The complications of an organization can be confusing, the human and non-spiritual motives. Giving without regrets and qualms can sometimes be a hard ideal to reach. I think there are spiritual ideals that guide people, but what are the best ones for you? That’s to be discovered, I wouldn’t say there were necessarily universal ones for each religion. I find the differences between the many kinds of Buddhists in the word pretty amazing. There is something of an extreme in some spiritual approaches, but I think balance can be very spiritual.

So balance, generosity, energy, community, relationship, equanimity. The answers I tried to just pour forth could easily be put into the 7 noble truths. How would I know if I’m aping another’s ideas? Is originality important? I don't think in this case. Authenticity is important, “start where you are,” and all that. Becoming an individual, personal development seems an important aspect of it, regardless of spiritual development.

Religious organizations will give you a format to understand your spiritual experience.

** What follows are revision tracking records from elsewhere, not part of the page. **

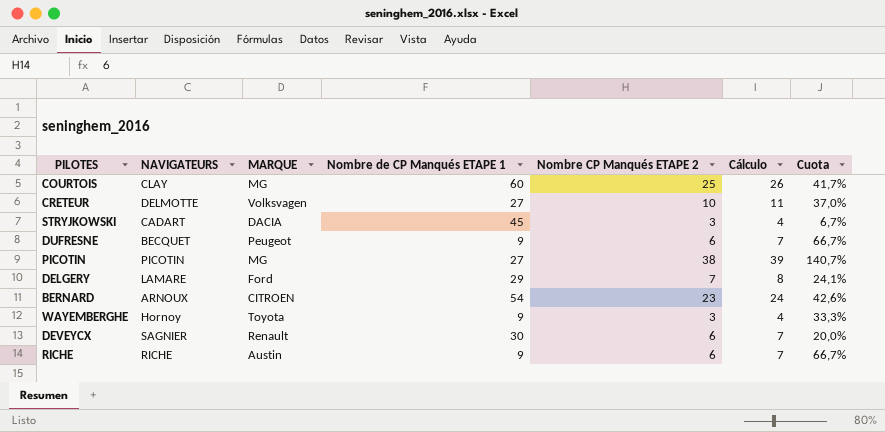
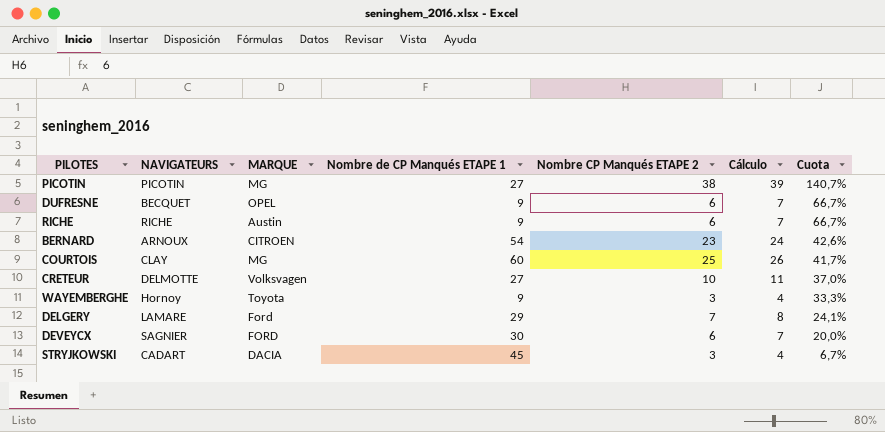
row order: none -> Cuota descending
DUFRESNE | MARQUE: Peugeot -> OPEL
DEVEYCX | MARQUE: Renault -> FORD

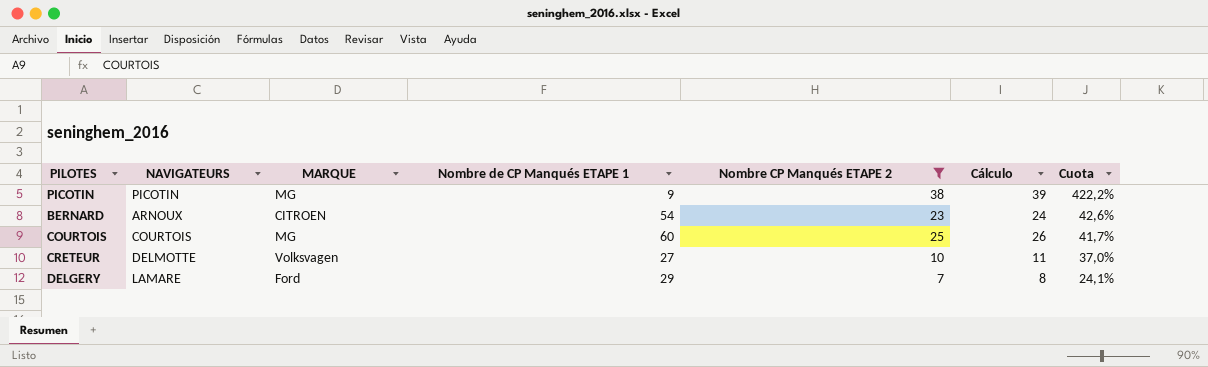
filter: none -> Nombre CP Manqués ETAPE 2 >= 7
PICOTIN | Nombre de CP Manqués ETAPE 1: 27 -> 9
PICOTIN | Cuota: 140,7% -> 422,2%
COURTOIS | NAVIGATEURS: CLAY -> COURTOIS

The Buddha is notorious for saying, "check it out in your experience." I believe in experience, that is non-denominational. The advice to Bahiya is about putting your experience into the right place, and thinking into the thinking category. Thinking is wonderful, I often have quite a lot of joy with my thoughts. But Keats' negative capability, not hankering after facts and theories, helps one to keep open to the information instead of quickly categorizing and taming it by boxing it. A better program for assimilating experience into the whole. I believe in experience, including the thinking that tries to make sense of it, and the negative capability that allows things to flower without quickly trying to control it.